▸ **EXERCISE DATA**:
^^^^^^^^^^^^^^^^
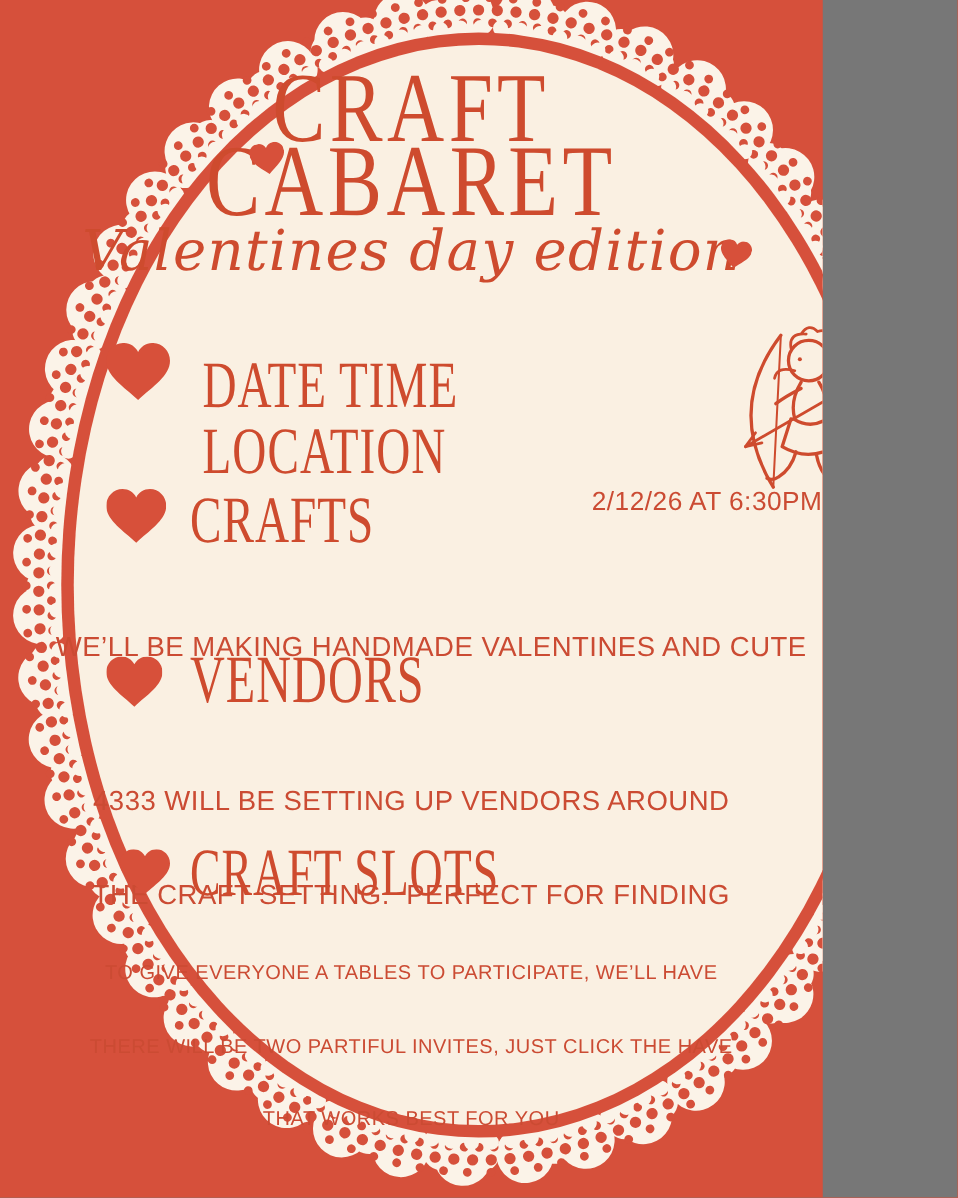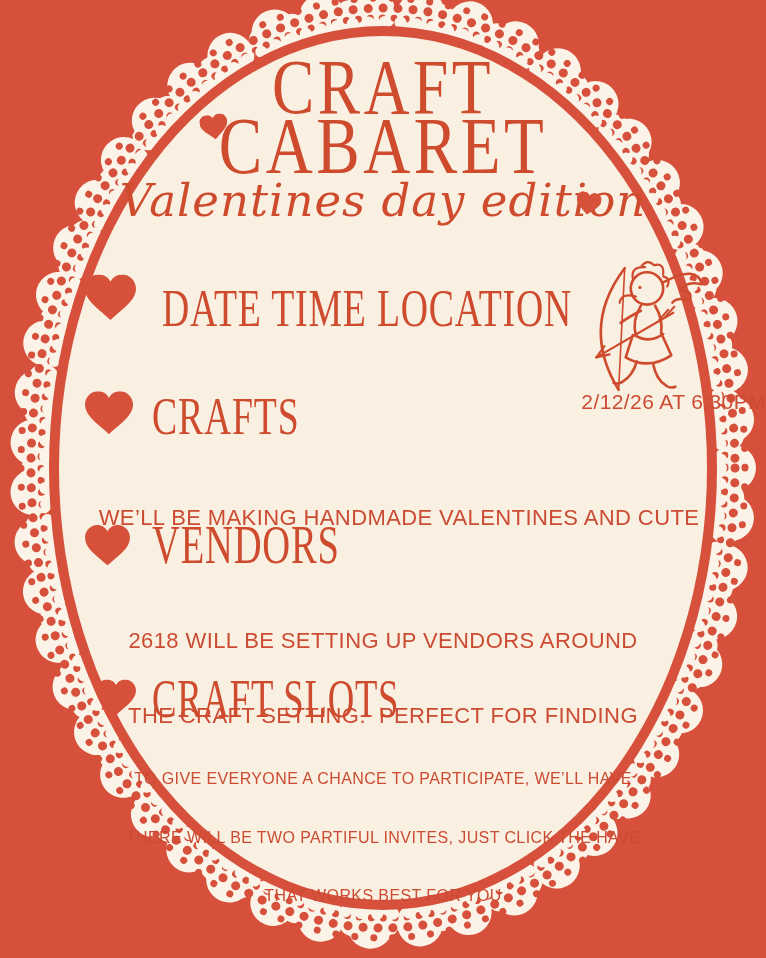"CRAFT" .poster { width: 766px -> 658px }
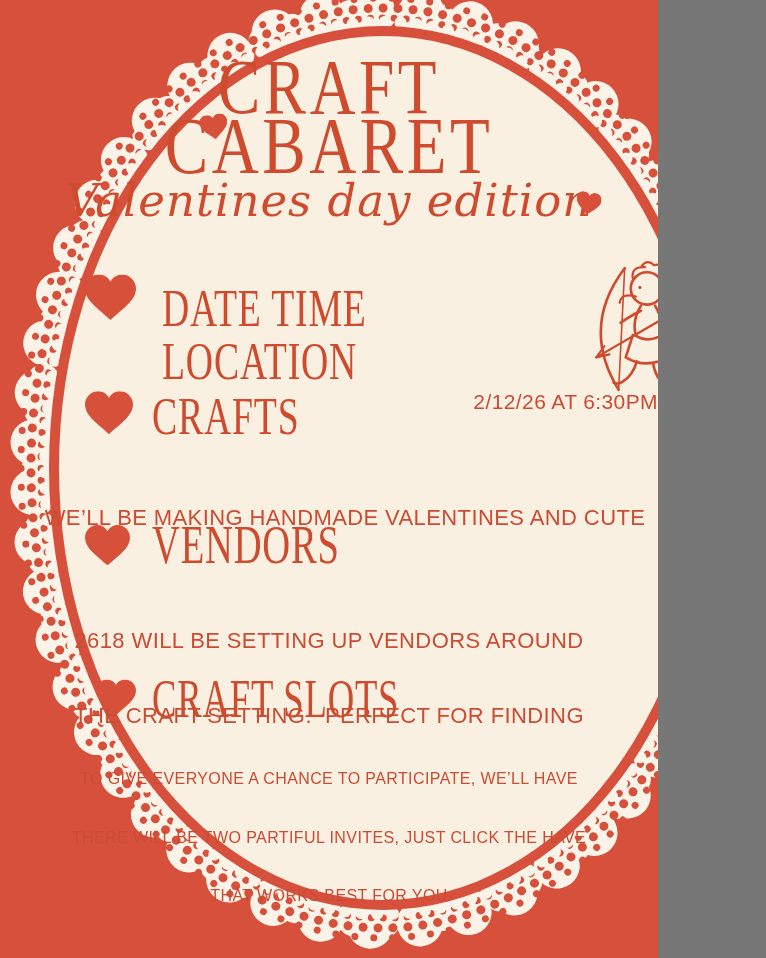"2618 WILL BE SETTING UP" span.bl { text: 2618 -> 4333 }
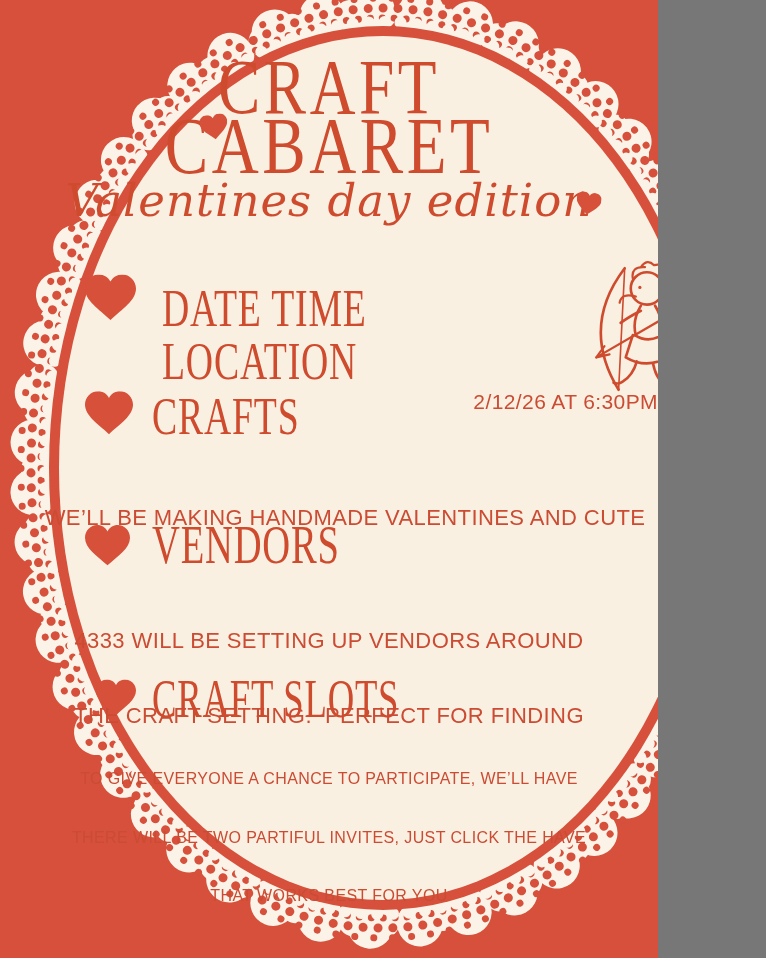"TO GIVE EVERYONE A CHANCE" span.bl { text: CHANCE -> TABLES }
^^^^^^^^^^^^^^^^
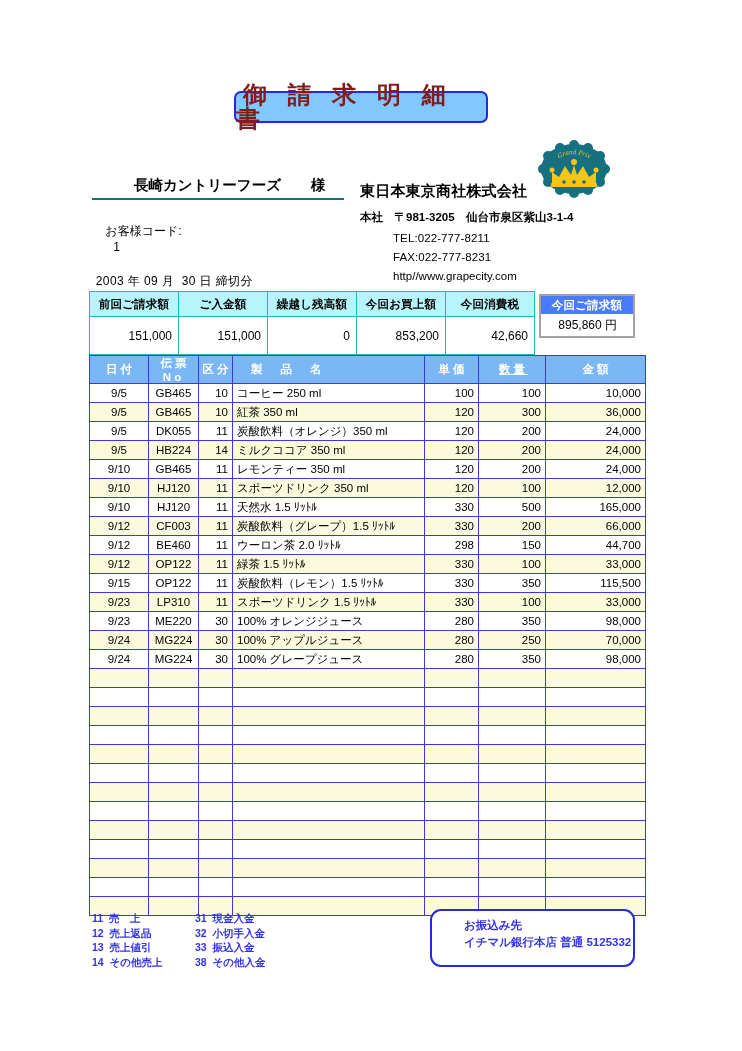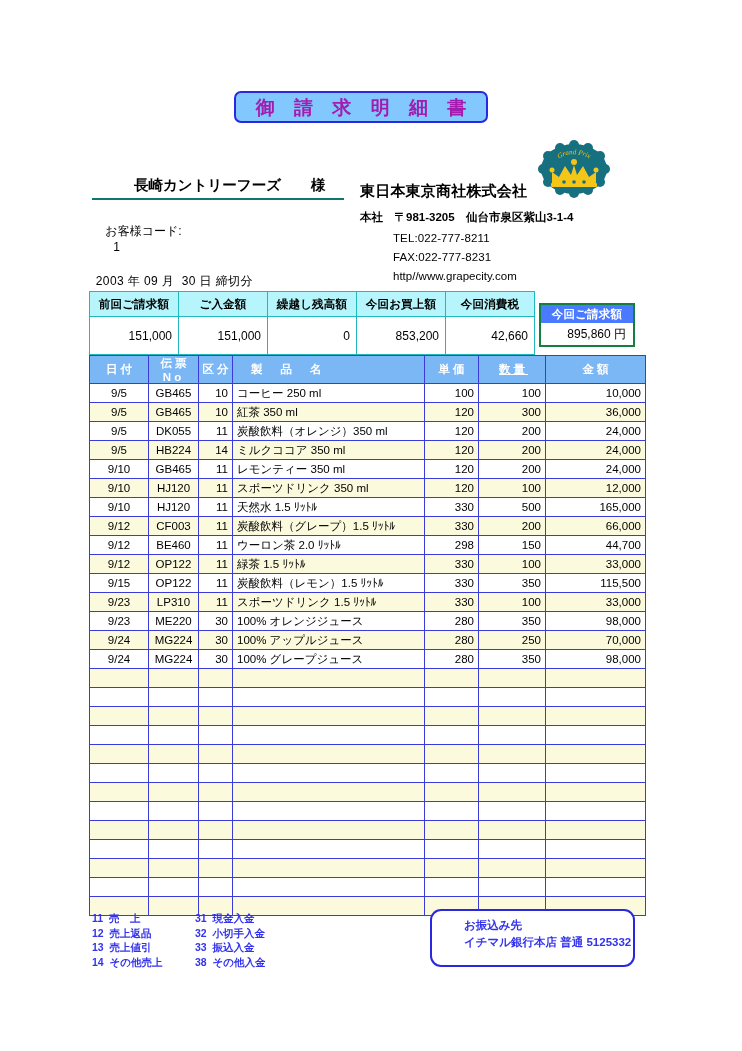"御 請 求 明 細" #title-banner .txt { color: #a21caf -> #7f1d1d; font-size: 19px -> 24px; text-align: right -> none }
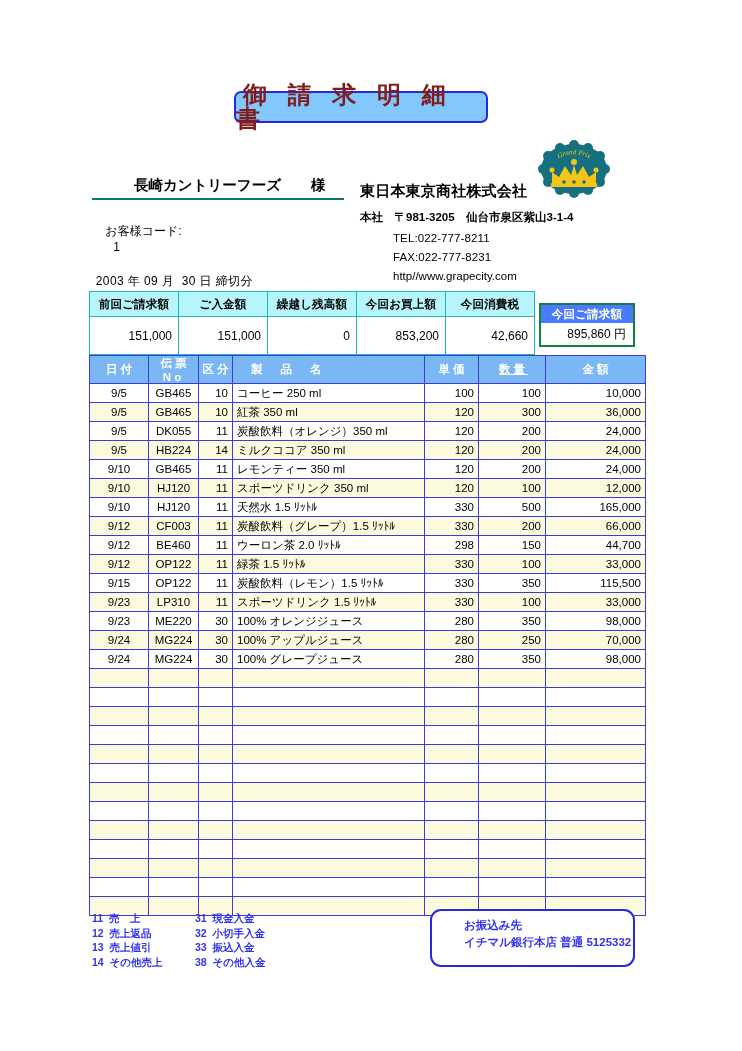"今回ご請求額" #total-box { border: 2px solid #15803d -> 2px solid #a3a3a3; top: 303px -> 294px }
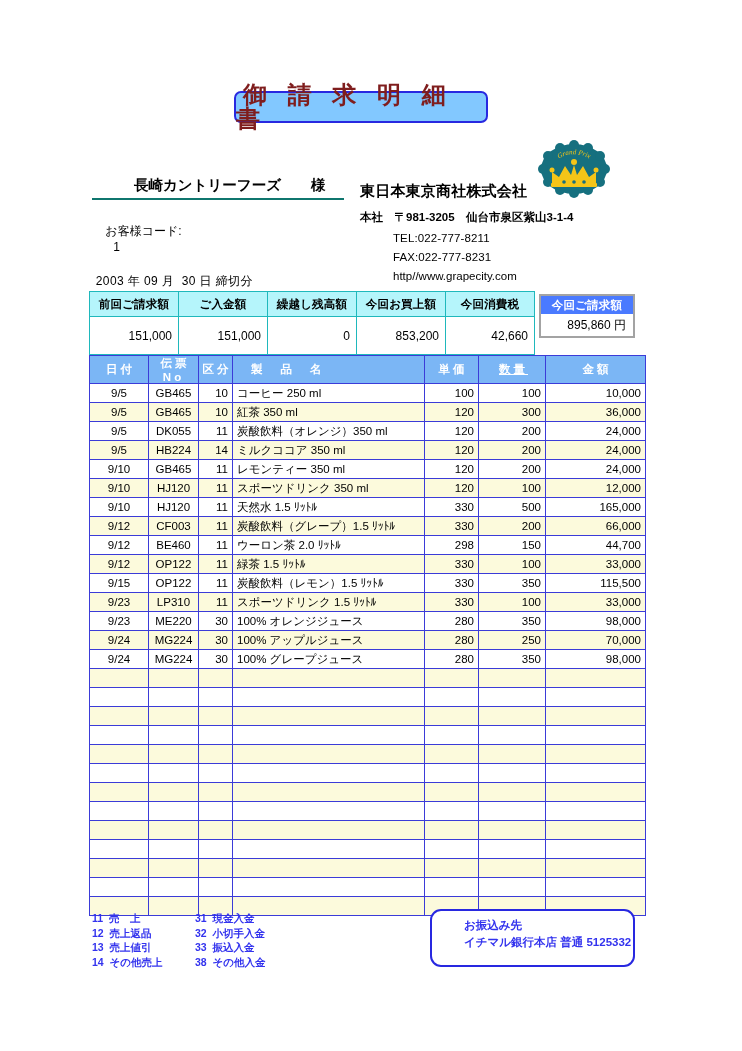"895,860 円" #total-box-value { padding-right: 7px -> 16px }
^^^^^^^^^^^^^^^^
▸ **WHAT THE EXERCISE ASKS**:
Starting at the line above that holds "color: #a21caf ->", repeat every line exactly down to and including the line that holds "border: 2px solid", then stop. Do not carry over any pictures.

▸ **RESULT BELOW**:
"御 請 求 明 細" #title-banner .txt { color: #a21caf -> #7f1d1d; font-size: 19px -> 24px; text-align: right -> none }
"今回ご請求額" #total-box { border: 2px solid #15803d -> 2px solid #a3a3a3; top: 303px -> 294px }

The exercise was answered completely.